*Problem*
Without including any pictures, copy every line below exactly.

[Input data Boundary: Start]

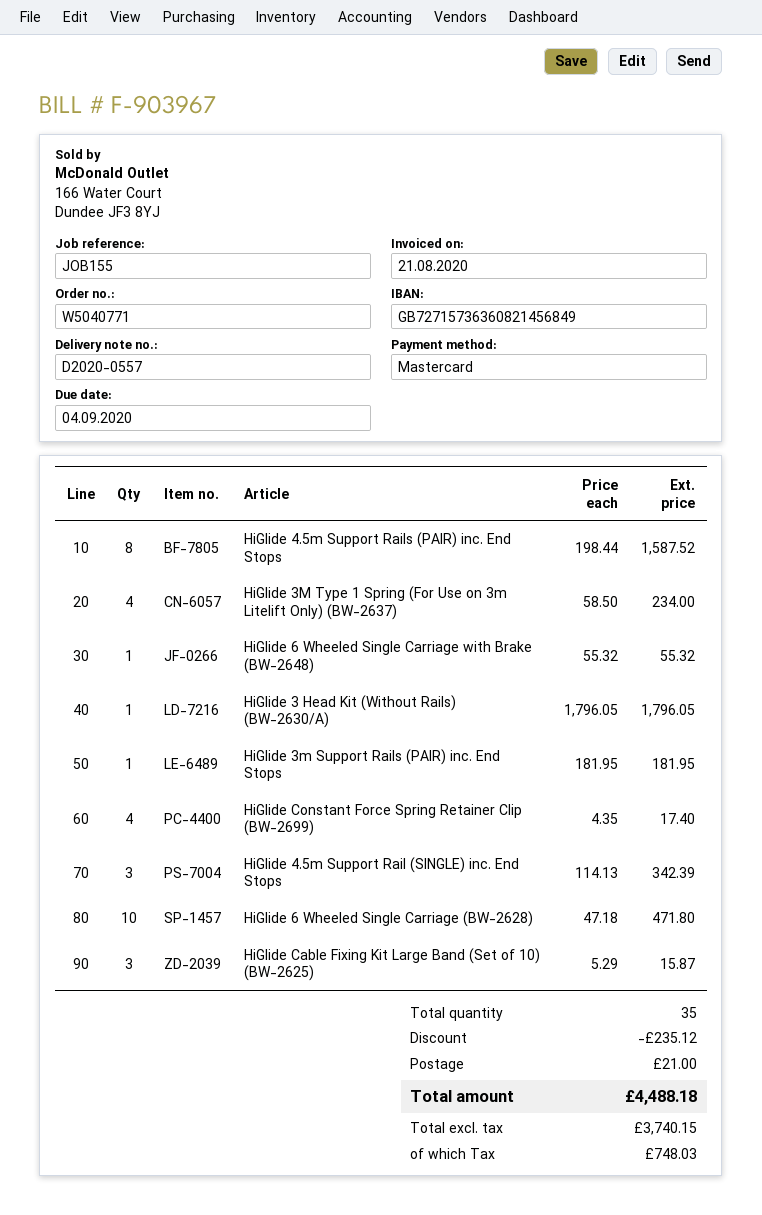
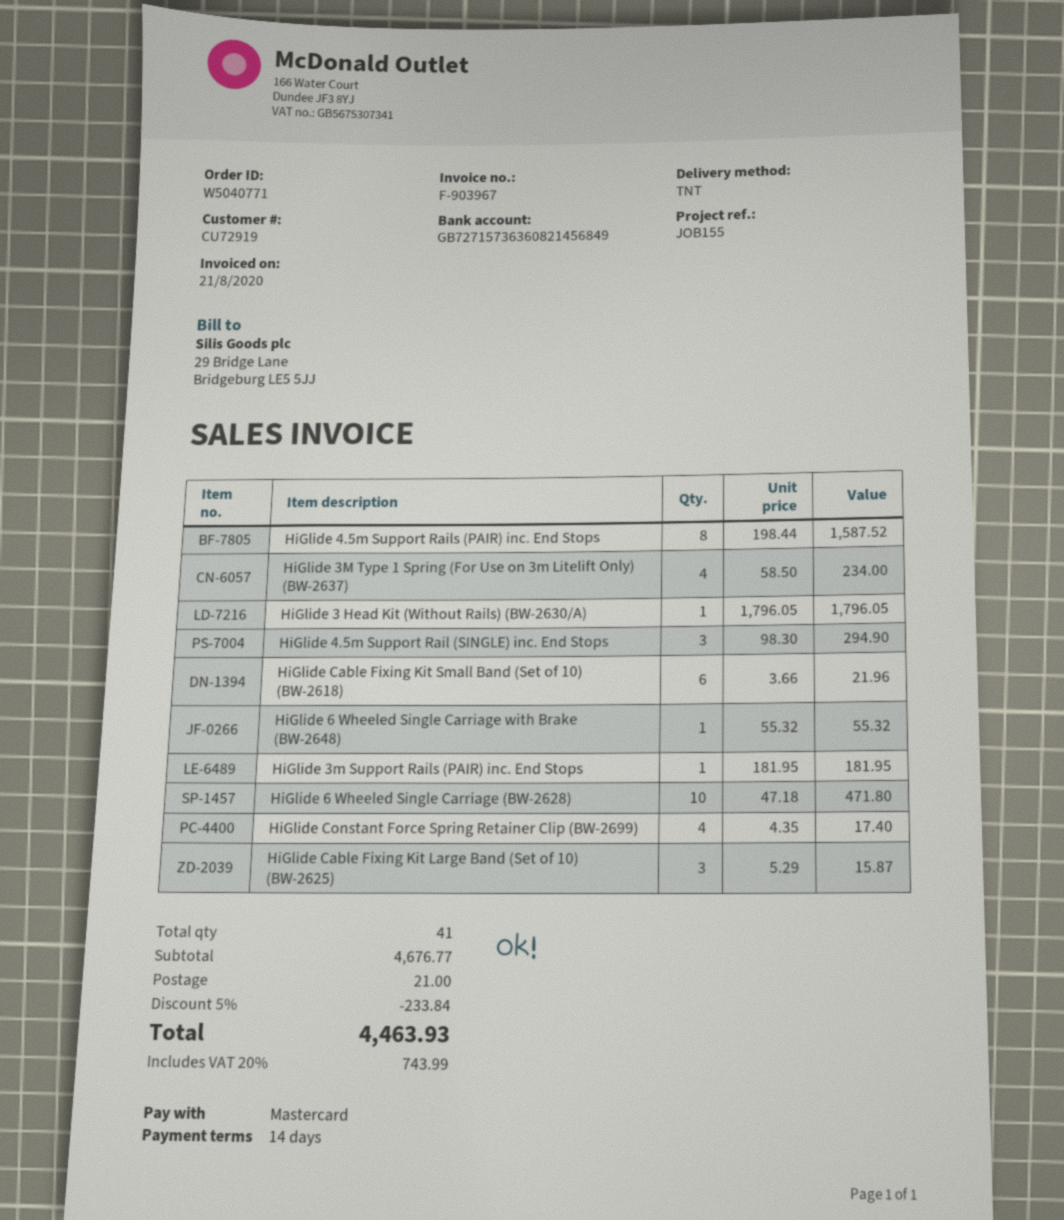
HiGlide 4.5m Support Rail (SINGLE) inc. End Stops: 3 x 114.13 = 342.39 -> 3 x 98.30 = 294.90
HiGlide Cable Fixing Kit Small Band (Set of 10) (BW-2618): none -> 6 x 3.66 = 21.96
total quantity: 35 -> 41
discount: 235.12 -> 233.84
tax: 748.03 -> 743.99
total: 4488.18 -> 4463.93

[Input data Boundary: End]

*Reply*
HiGlide 4.5m Support Rail (SINGLE) inc. End Stops: 3 x 114.13 = 342.39 -> 3 x 98.30 = 294.90
HiGlide Cable Fixing Kit Small Band (Set of 10) (BW-2618): none -> 6 x 3.66 = 21.96
total quantity: 35 -> 41
discount: 235.12 -> 233.84
tax: 748.03 -> 743.99
total: 4488.18 -> 4463.93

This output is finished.